= How Green was my Cactus =

Australian radio program

How Green Was My Cactus is a daily syndicated Australian radio program that has been broadcast since 1986. It is a political satire in the form of a radio play featuring characters that portray the ministers and shadow ministers of the Australian parliament.

== Background ==
The program is currently produced by Triffique Productions, The director and head writer is Doug Edwards, and it and stars Keith Scott and Robyn Moore, who portray the male and female characters respectively. Each episode lasts two minutes and takes the form of a dialogue between Australian political figures, although the show frequently lampoons other topical subjects, such as sports (particularly cricket) and well-known television advertisements. The music theme for How Green Was my Cactus was composed by Tony King and David Bates in 1986.

== History ==
The program commenced in 1986 during the tenure of the Labor Hawke government in Australia, and featured Bob Hawke as its main character, although the program usually referred to him as "King Bonza the Charismatic" - a reflection of Hawke's larrikin image and populist appeal. The title of the show is taken from the family saga movie about Welsh life How Green Was My Valley and is a reference to the dramatic, soap-opera elements that frequently characterize Australian political life.

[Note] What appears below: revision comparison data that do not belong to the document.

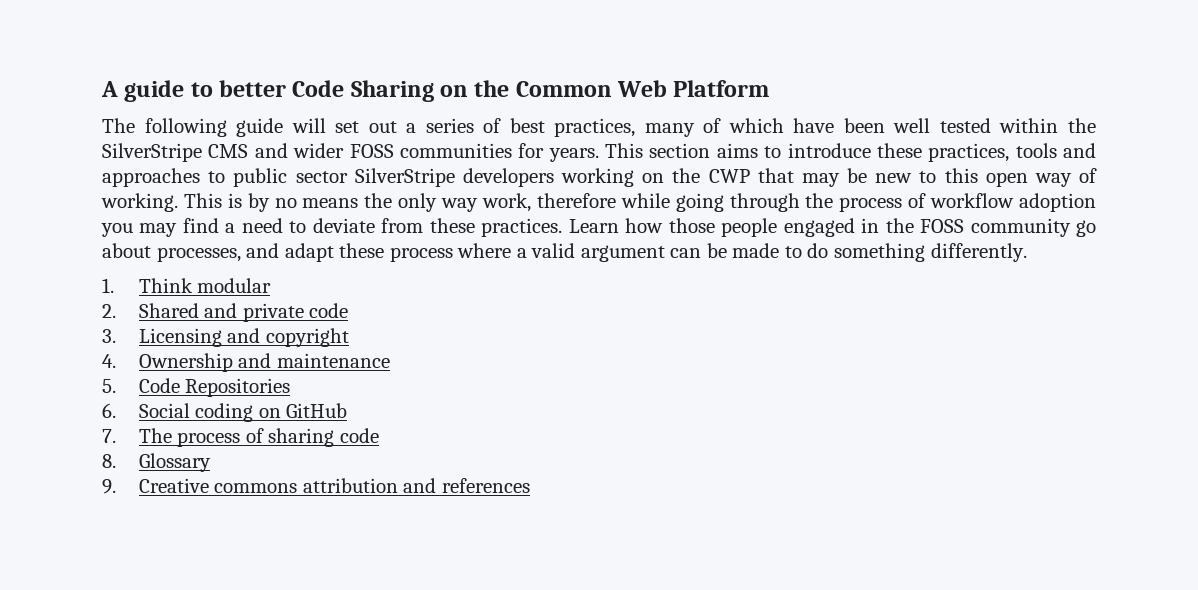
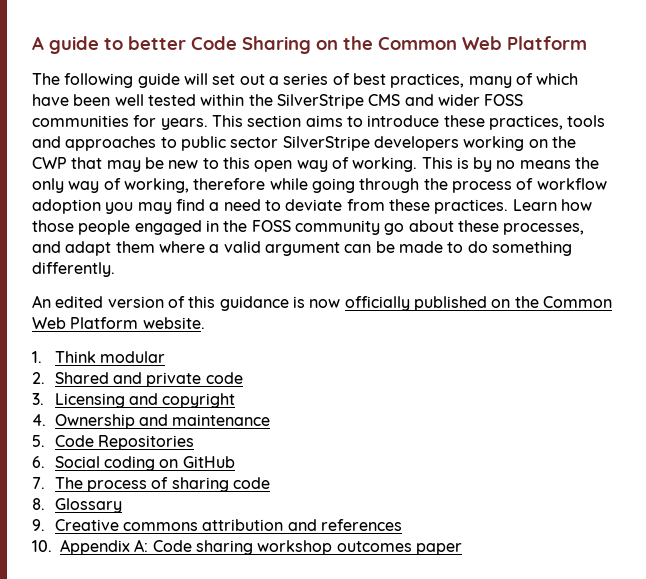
[482,193,532,212] work, -> [103,178,189,193] of working,
(151, 250) none -> [457,220,499,232] these
[339,243,453,262] these process -> [115,241,155,253] them
(1027, 252) none -> [32,295,612,311] [32,317,205,329] // An edited version of this guidance is now officially published on the Common Web Platform website.
(530, 485) none -> [32,539,462,555] // 10. Appendix A: Code sharing workshop outcomes paper

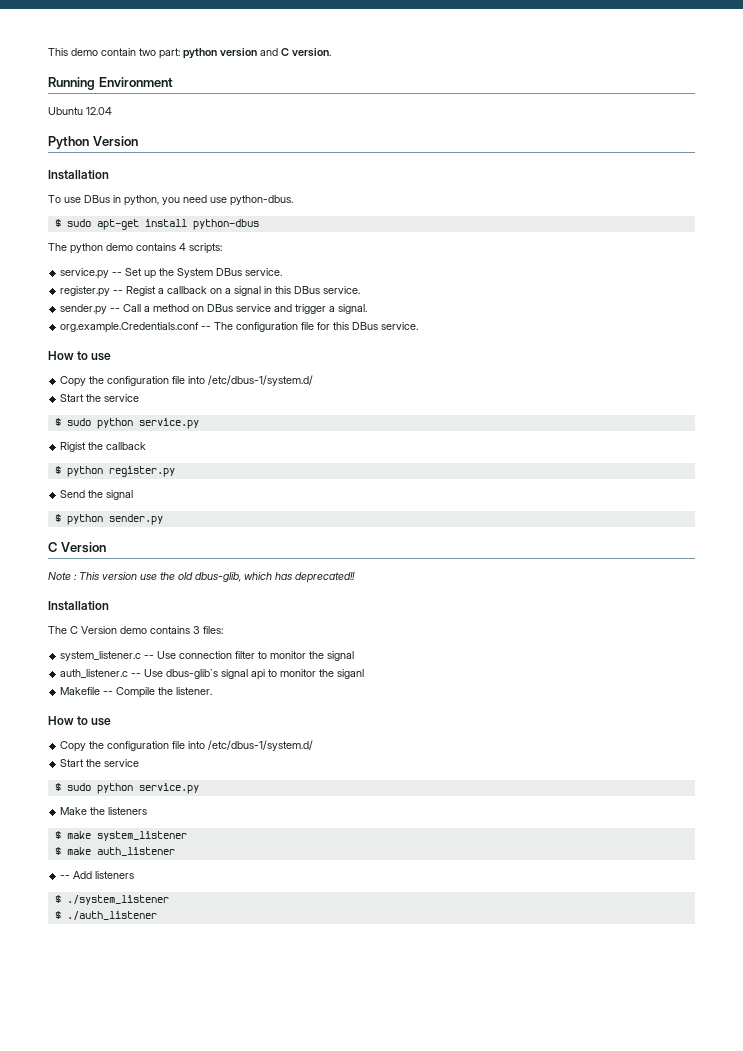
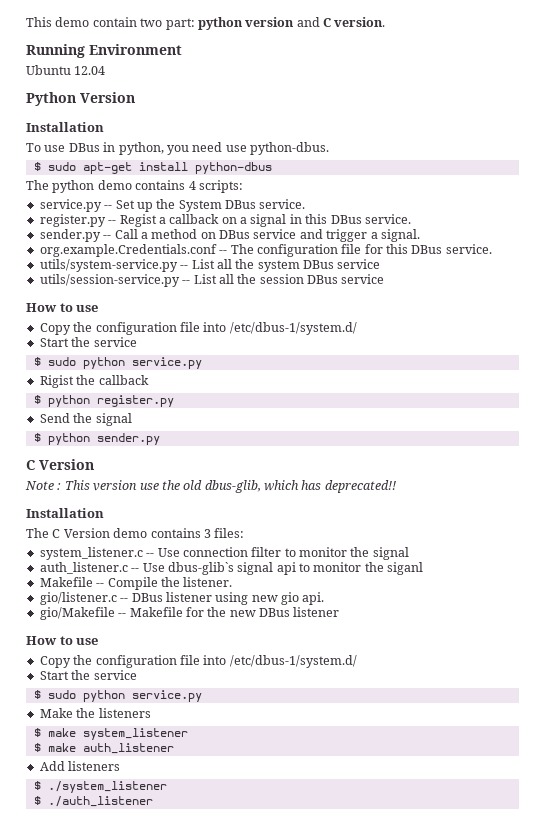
(419, 326) none -> [39,259,381,272] [39,274,385,287] // utils/system-service.py -- List all the system DBus service // utils/session-service.py -- List all the session DBus service
(213, 691) none -> [39,592,325,605] [39,607,340,620] // gio/listener.c -- DBus listener using new gio api. // gio/Makefile -- Makefile for the new DBus listener
[60,875,71,879] -- -> (174, 748) none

The program is the longest-running radio serial in Australian history (passing the ABC radio drama Blue Hills, which ran for twenty-seven years) and is the longest-running radio serial still being broadcast in Australia today.

== Syndication ==
The program is carried on over fifty radio stations nationally. Typically it is broadcast by smaller adult contemporary radio stations, which unlike larger FM stations may not have the resources to produce their own in-house variety programs for the morning and evening drive timeslots. Consequently, those syndicated stations often play the program twice during the day, both in the morning and in the evening.